> [WORK INSTRUCTION] Only lines containing the string "例えば以下のようなulとolとliの三つのタグからなるhtmlがあるとします" belong in the answer; copy all of them from the entries.

> [Records contained in a dataset]
* * * * * * *

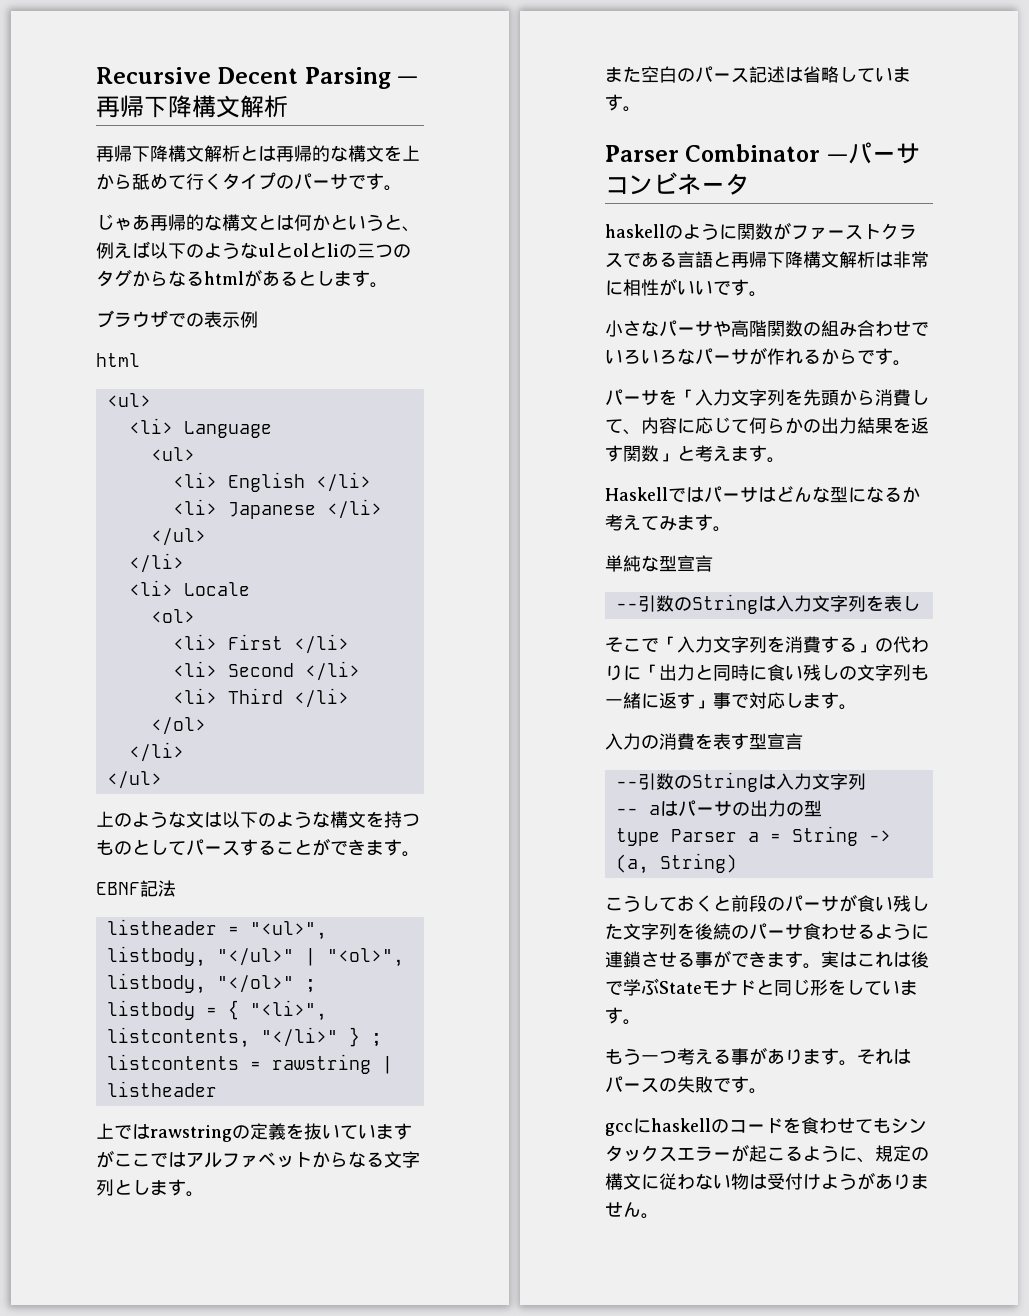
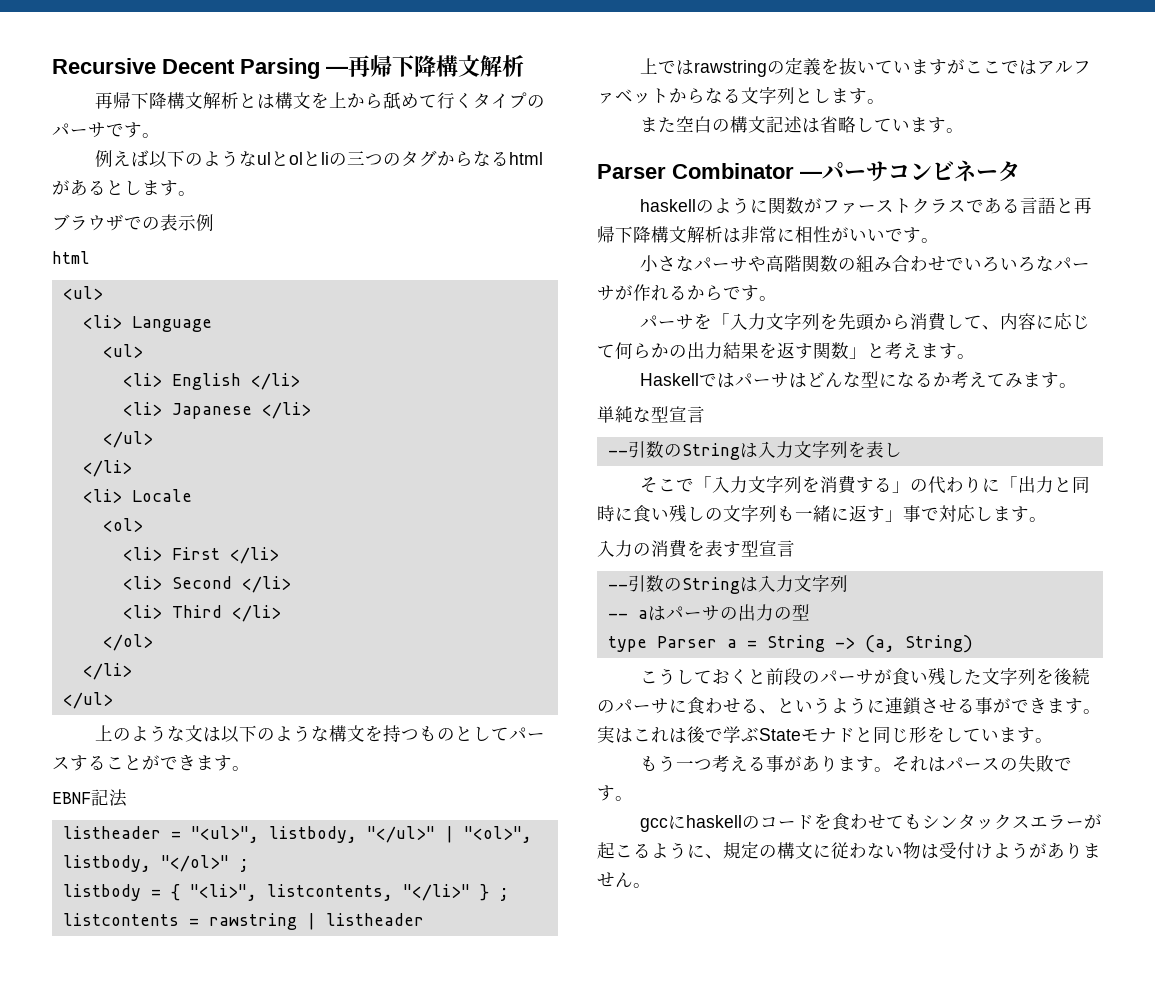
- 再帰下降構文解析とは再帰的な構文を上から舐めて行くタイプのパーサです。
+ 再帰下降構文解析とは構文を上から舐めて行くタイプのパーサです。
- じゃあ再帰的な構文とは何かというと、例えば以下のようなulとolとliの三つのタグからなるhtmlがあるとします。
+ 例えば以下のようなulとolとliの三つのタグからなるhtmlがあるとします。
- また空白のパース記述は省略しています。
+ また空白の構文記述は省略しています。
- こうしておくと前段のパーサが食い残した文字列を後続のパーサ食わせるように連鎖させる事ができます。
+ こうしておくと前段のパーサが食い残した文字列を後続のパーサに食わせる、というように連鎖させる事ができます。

* * * * * * *

> [ANSWER BOX]
- じゃあ再帰的な構文とは何かというと、例えば以下のようなulとolとliの三つのタグからなるhtmlがあるとします。
+ 例えば以下のようなulとolとliの三つのタグからなるhtmlがあるとします。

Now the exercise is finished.